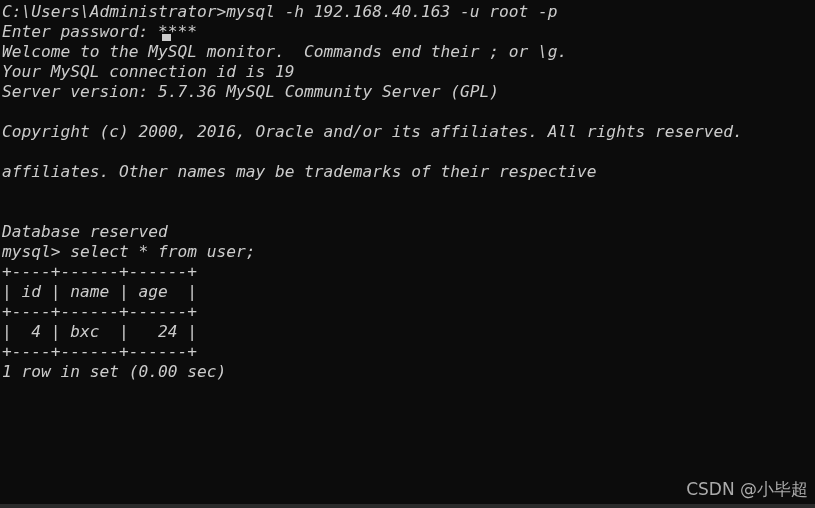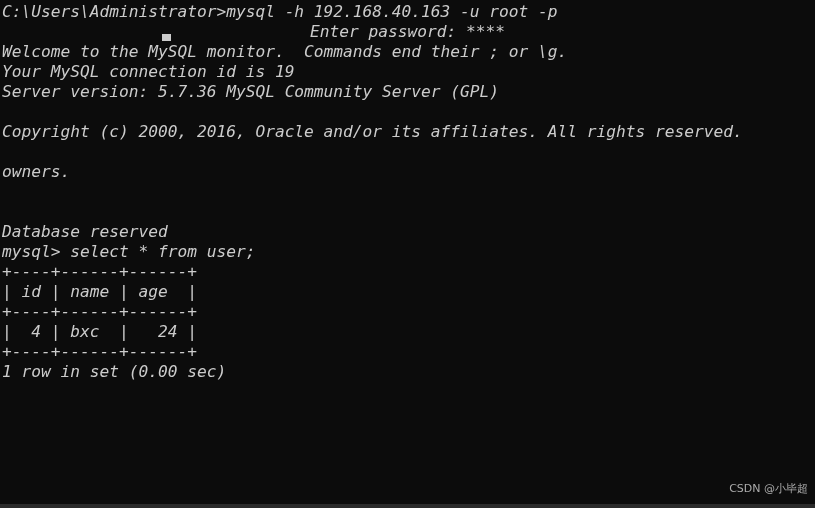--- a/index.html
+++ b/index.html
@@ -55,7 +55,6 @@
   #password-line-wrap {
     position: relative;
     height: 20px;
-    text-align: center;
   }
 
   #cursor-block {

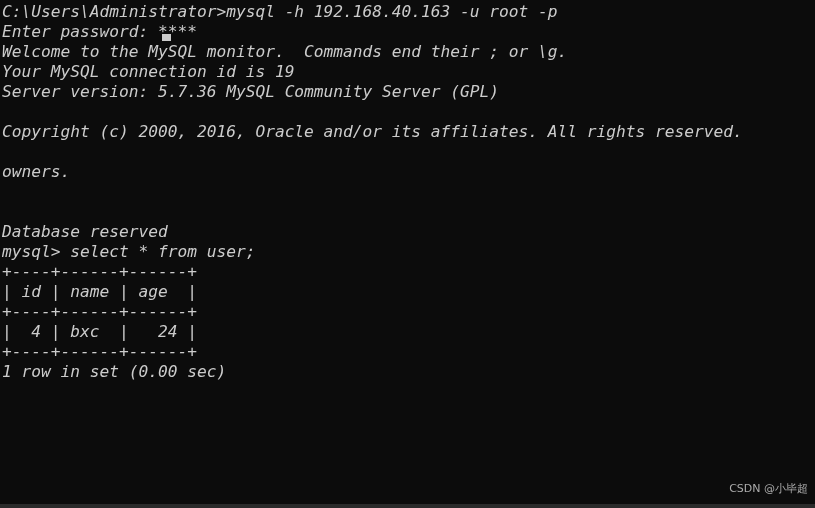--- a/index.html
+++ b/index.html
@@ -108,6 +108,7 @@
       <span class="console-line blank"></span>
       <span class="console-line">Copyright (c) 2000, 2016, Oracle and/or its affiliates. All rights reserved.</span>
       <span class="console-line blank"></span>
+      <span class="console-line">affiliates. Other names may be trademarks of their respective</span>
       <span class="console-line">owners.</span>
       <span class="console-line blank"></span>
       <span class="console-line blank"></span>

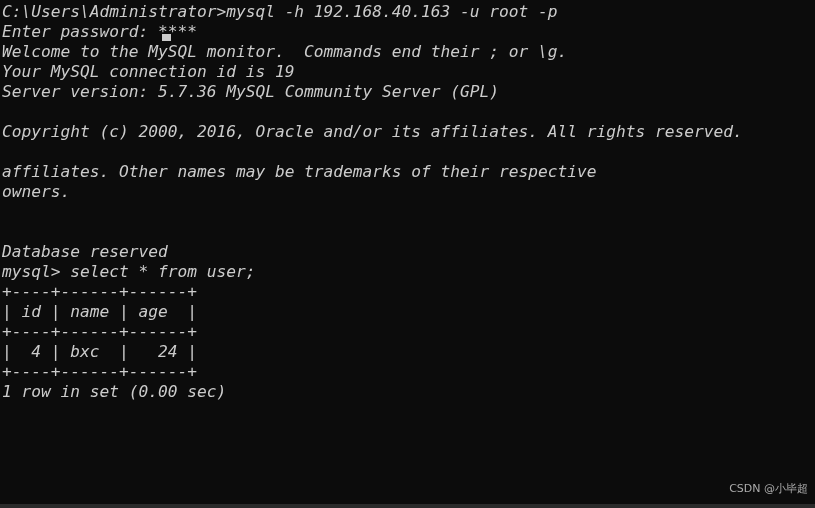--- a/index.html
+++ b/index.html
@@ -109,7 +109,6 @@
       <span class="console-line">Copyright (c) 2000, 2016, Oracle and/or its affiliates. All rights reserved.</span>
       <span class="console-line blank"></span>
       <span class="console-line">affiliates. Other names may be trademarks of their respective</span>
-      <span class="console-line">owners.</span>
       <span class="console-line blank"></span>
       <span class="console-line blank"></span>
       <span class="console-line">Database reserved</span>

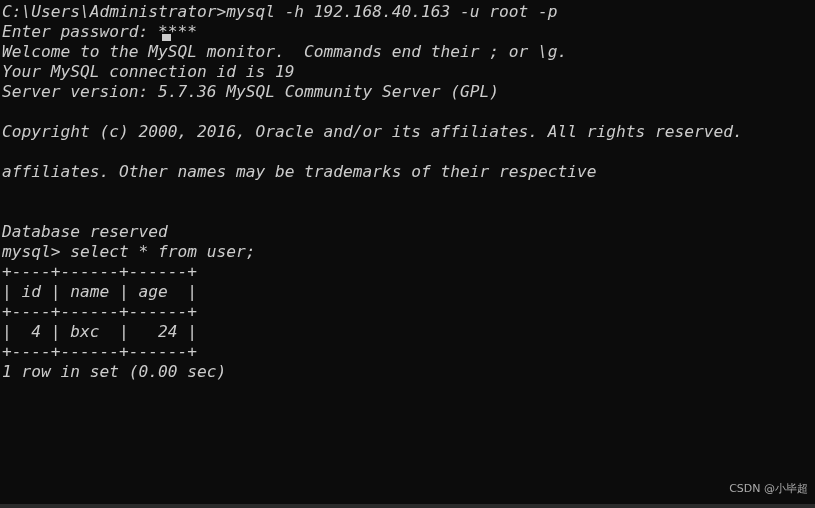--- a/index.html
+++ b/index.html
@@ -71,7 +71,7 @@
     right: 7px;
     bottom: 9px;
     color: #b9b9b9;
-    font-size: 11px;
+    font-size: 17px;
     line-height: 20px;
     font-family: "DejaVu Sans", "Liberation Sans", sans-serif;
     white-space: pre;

━━━━

◆ **Exercise goal**
Only the lines containing "owners" are needed; copy each of them from the data.

◆ **Problem solution**
       <span class="console-line">owners.</span>
-      <span class="console-line">owners.</span>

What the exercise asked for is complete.